PROBLEM STATEMENT =>
Please write out all of the data below exactly, without including the pictures.

Web document revisions =>
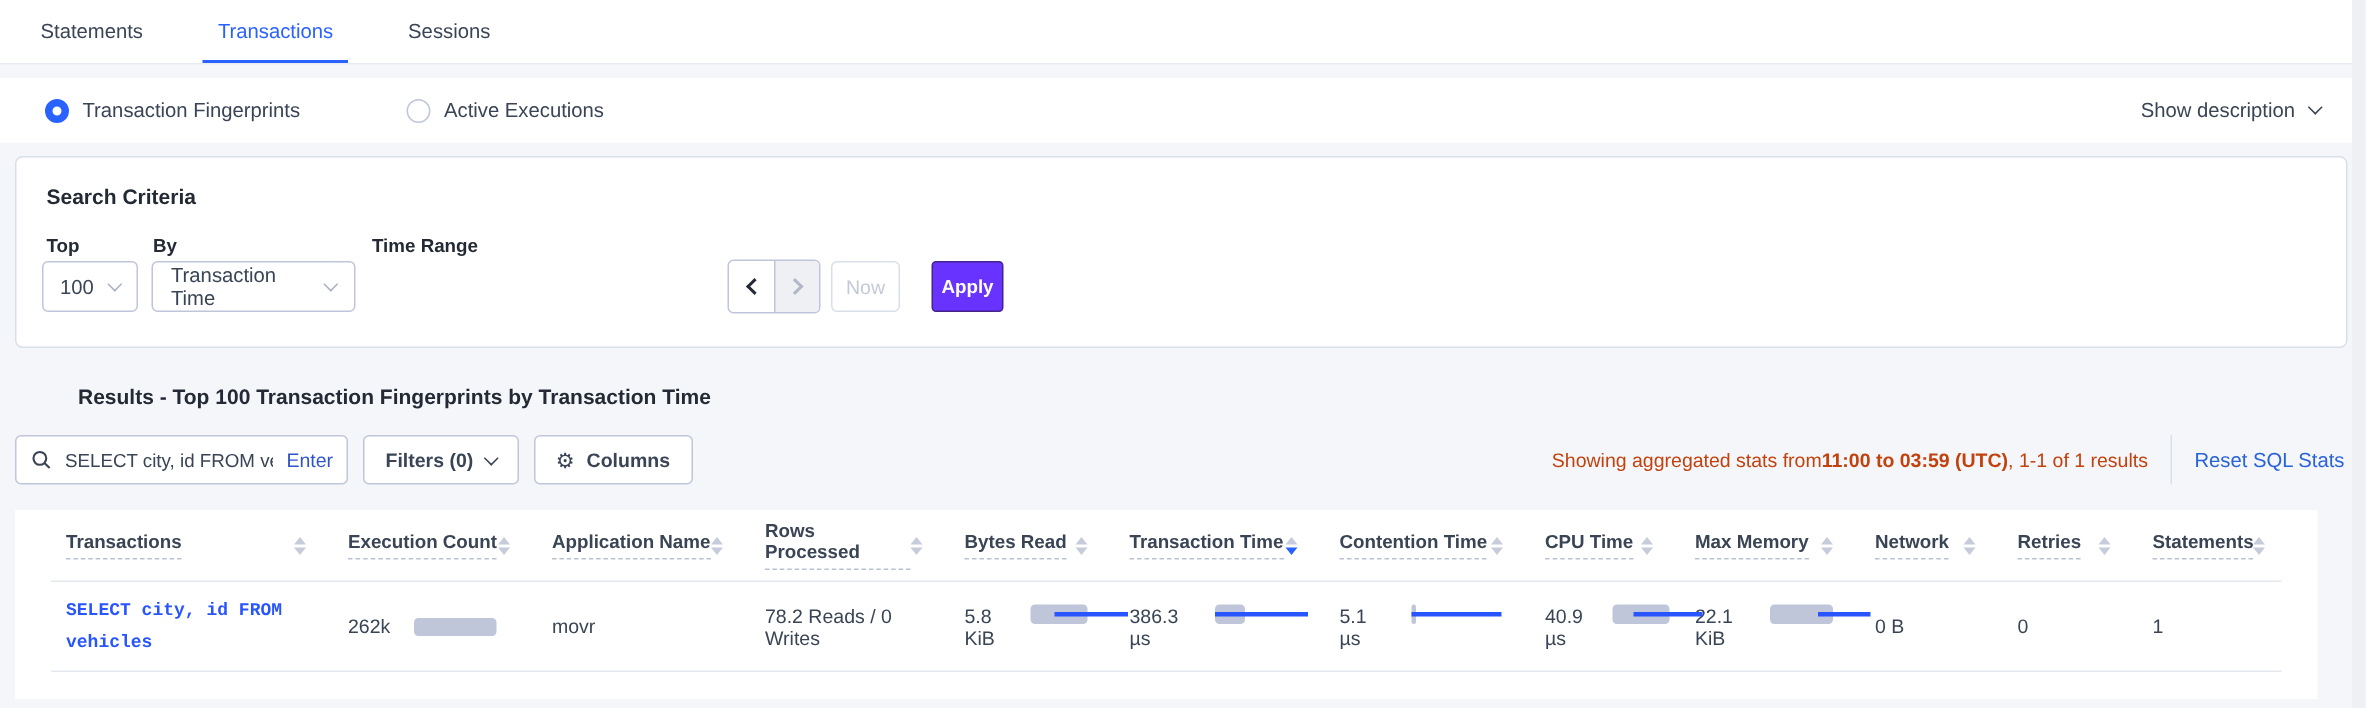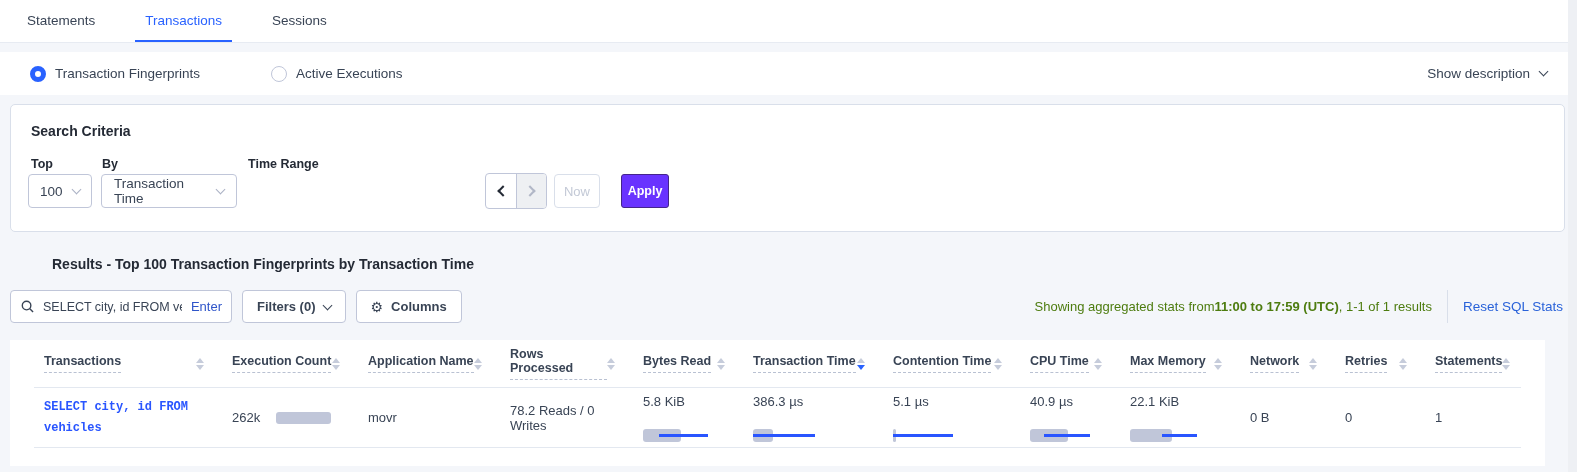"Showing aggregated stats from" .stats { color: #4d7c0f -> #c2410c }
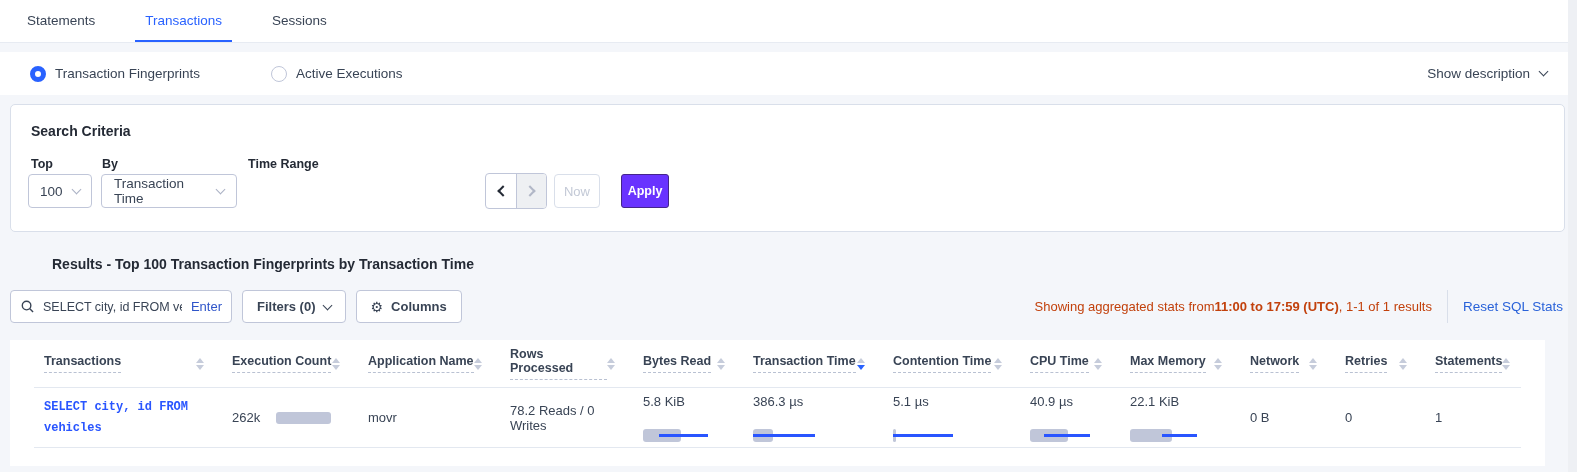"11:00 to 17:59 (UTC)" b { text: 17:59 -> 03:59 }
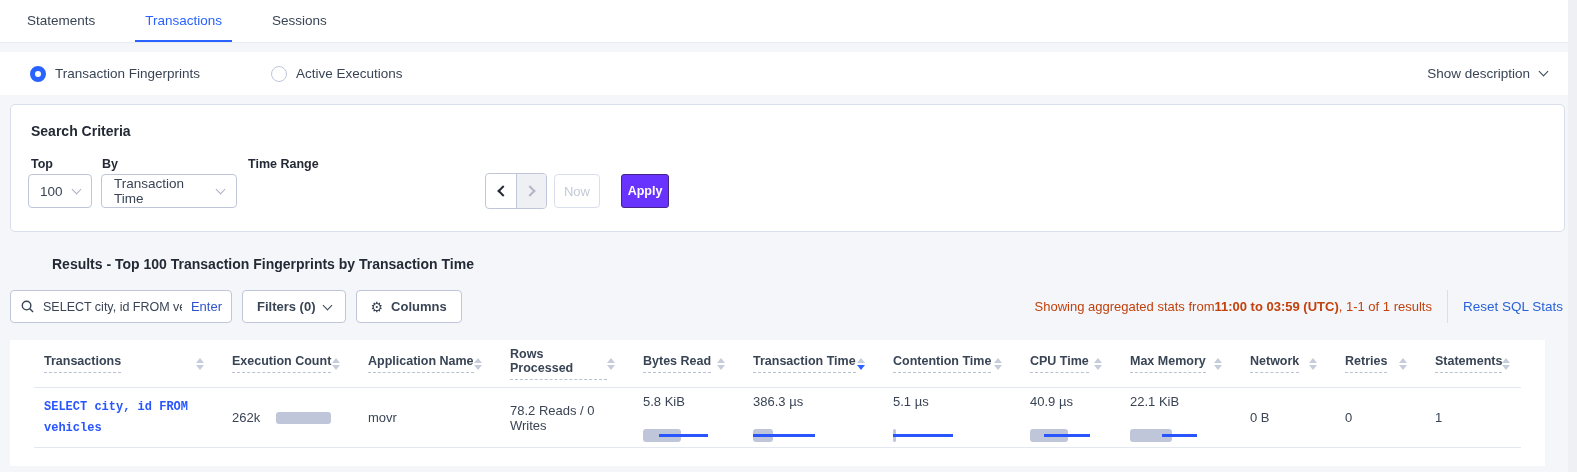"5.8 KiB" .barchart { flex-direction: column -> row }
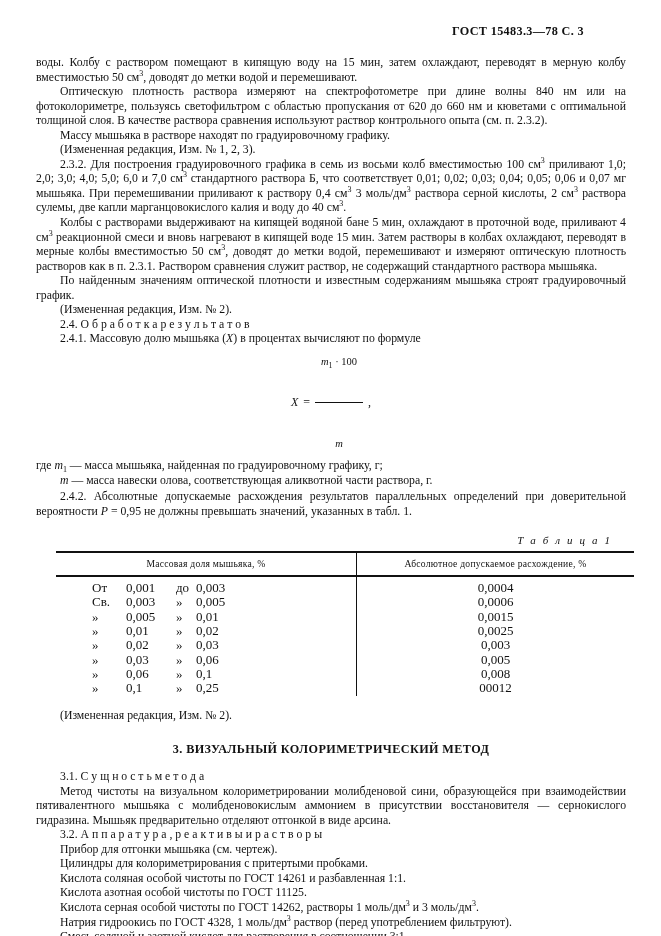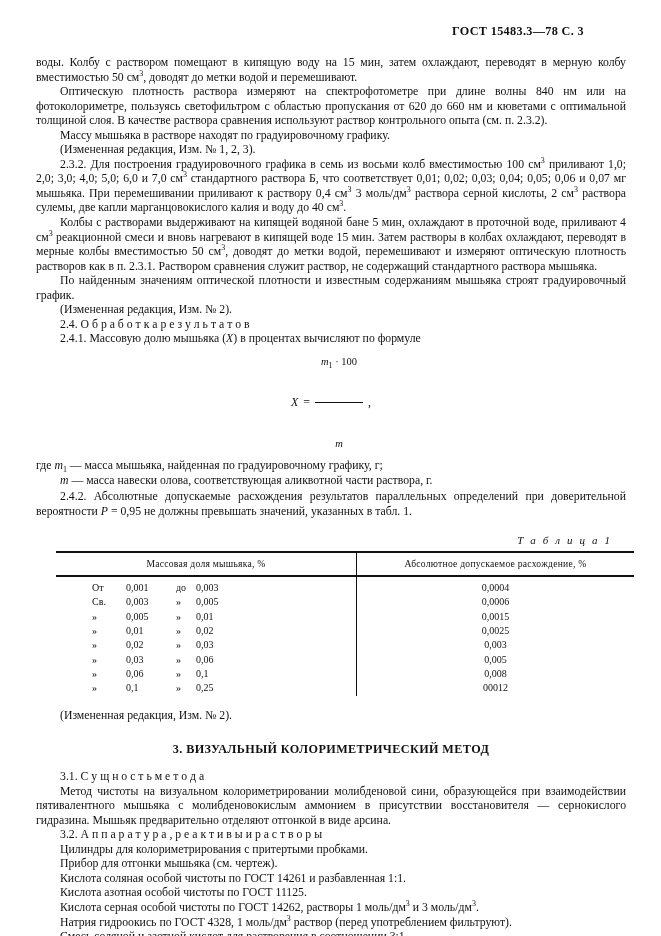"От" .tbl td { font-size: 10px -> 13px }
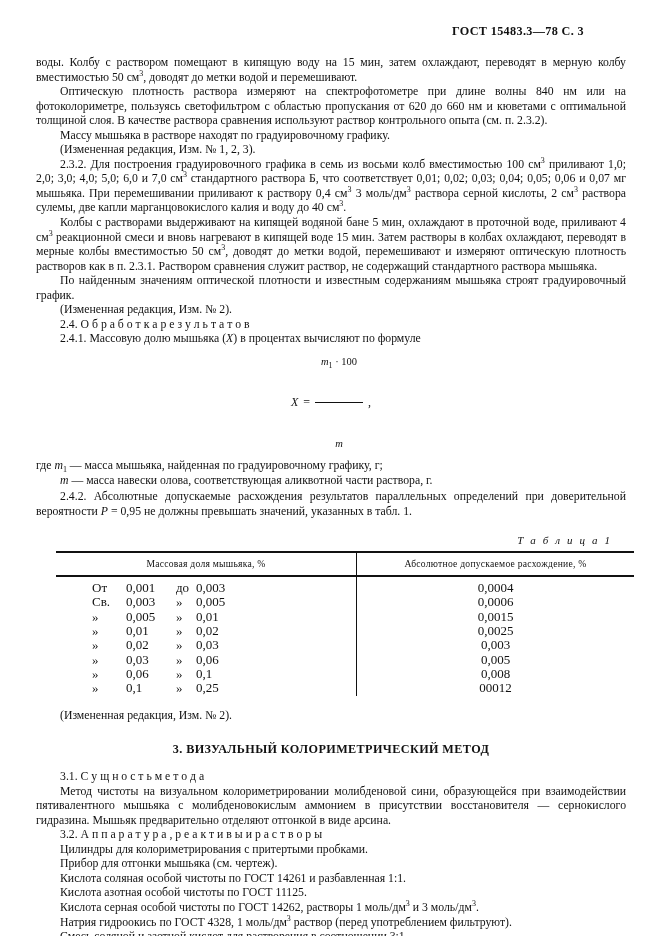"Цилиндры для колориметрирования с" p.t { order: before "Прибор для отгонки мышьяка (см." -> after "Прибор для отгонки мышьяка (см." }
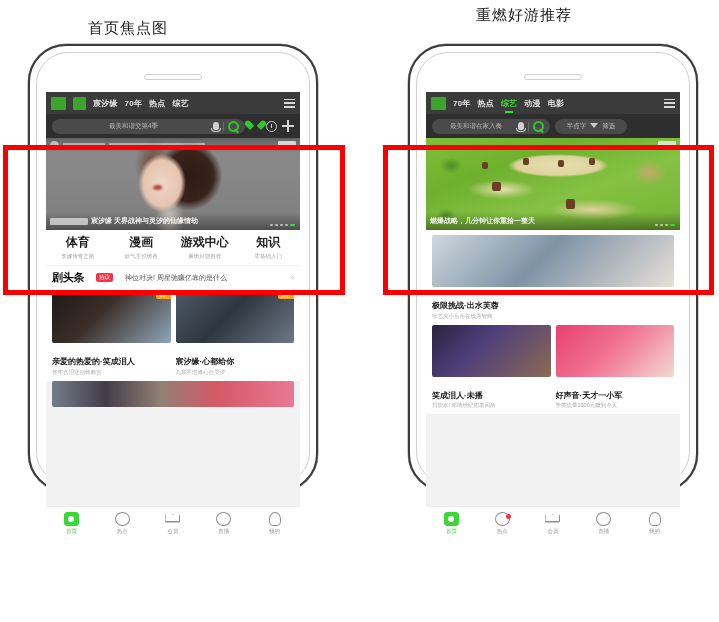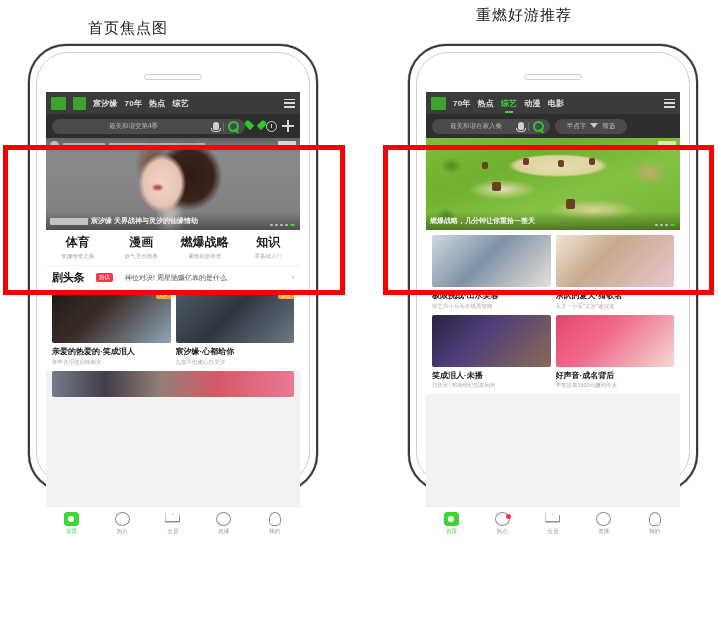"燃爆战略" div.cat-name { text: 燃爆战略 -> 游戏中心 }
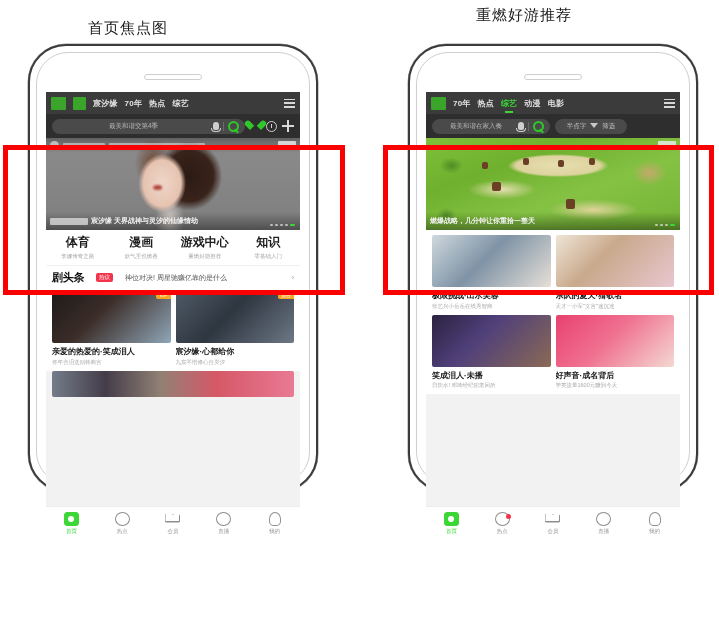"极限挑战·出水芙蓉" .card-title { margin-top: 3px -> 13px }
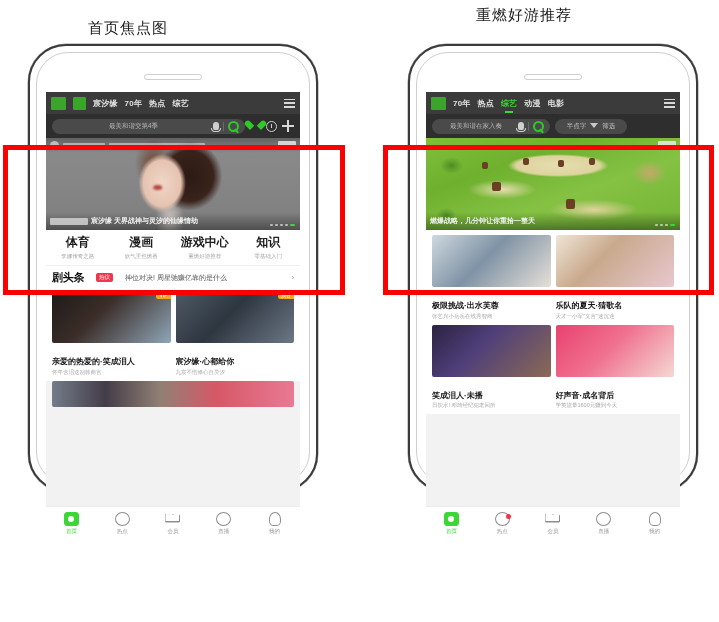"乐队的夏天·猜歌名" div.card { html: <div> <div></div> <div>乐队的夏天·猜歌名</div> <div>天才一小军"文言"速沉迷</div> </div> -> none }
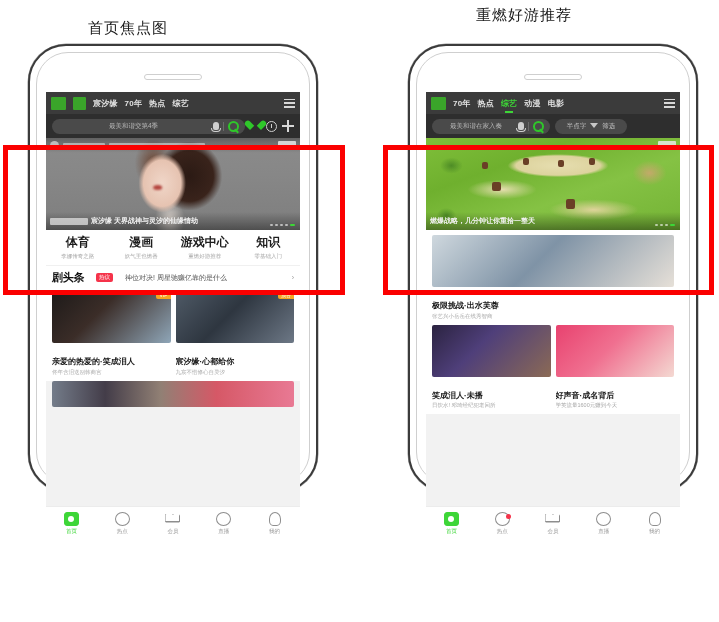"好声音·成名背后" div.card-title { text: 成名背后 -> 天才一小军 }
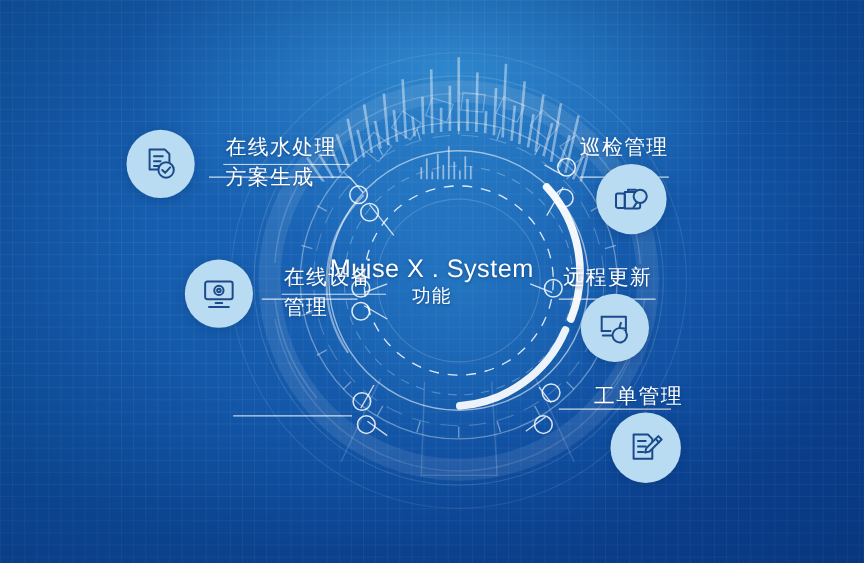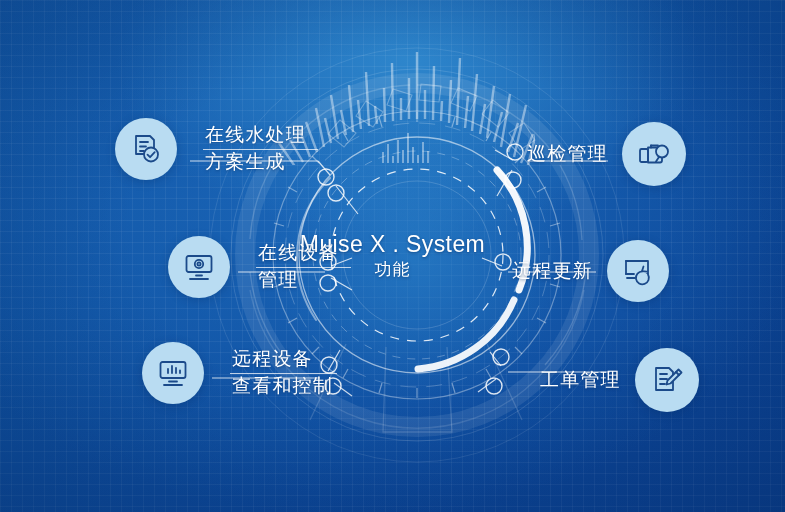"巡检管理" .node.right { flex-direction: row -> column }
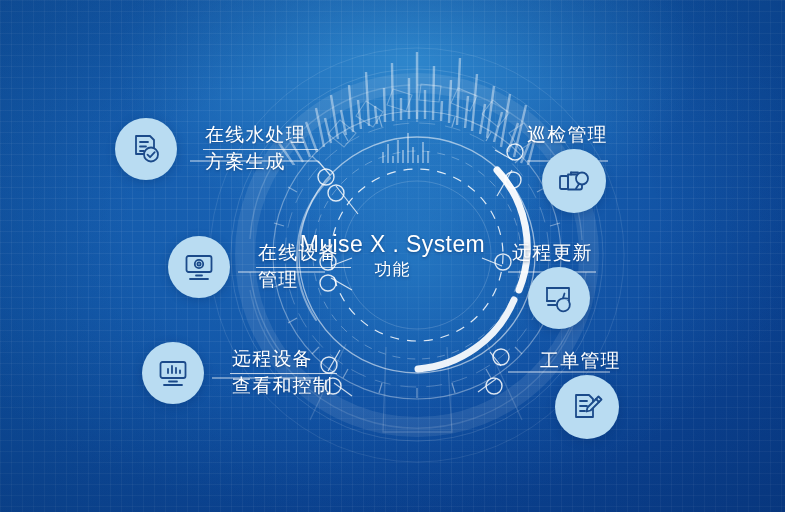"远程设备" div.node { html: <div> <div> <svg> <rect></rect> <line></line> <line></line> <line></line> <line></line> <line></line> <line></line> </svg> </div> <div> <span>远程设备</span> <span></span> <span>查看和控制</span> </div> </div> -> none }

SOLUTION FOR THIS EXERCISE =>
"Showing aggregated stats from" .stats { color: #4d7c0f -> #c2410c }
"11:00 to 17:59 (UTC)" b { text: 17:59 -> 03:59 }
"5.8 KiB" .barchart { flex-direction: column -> row }
"От" .tbl td { font-size: 10px -> 13px }
"Цилиндры для колориметрирования с" p.t { order: before "Прибор для отгонки мышьяка (см." -> after "Прибор для отгонки мышьяка (см." }
"燃爆战略" div.cat-name { text: 燃爆战略 -> 游戏中心 }
"极限挑战·出水芙蓉" .card-title { margin-top: 3px -> 13px }
"乐队的夏天·猜歌名" div.card { html: <div> <div></div> <div>乐队的夏天·猜歌名</div> <div>天才一小军"文言"速沉迷</div> </div> -> none }
"好声音·成名背后" div.card-title { text: 成名背后 -> 天才一小军 }
"巡检管理" .node.right { flex-direction: row -> column }
"远程设备" div.node { html: <div> <div> <svg> <rect></rect> <line></line> <line></line> <line></line> <line></line> <line></line> <line></line> </svg> </div> <div> <span>远程设备</span> <span></span> <span>查看和控制</span> </div> </div> -> none }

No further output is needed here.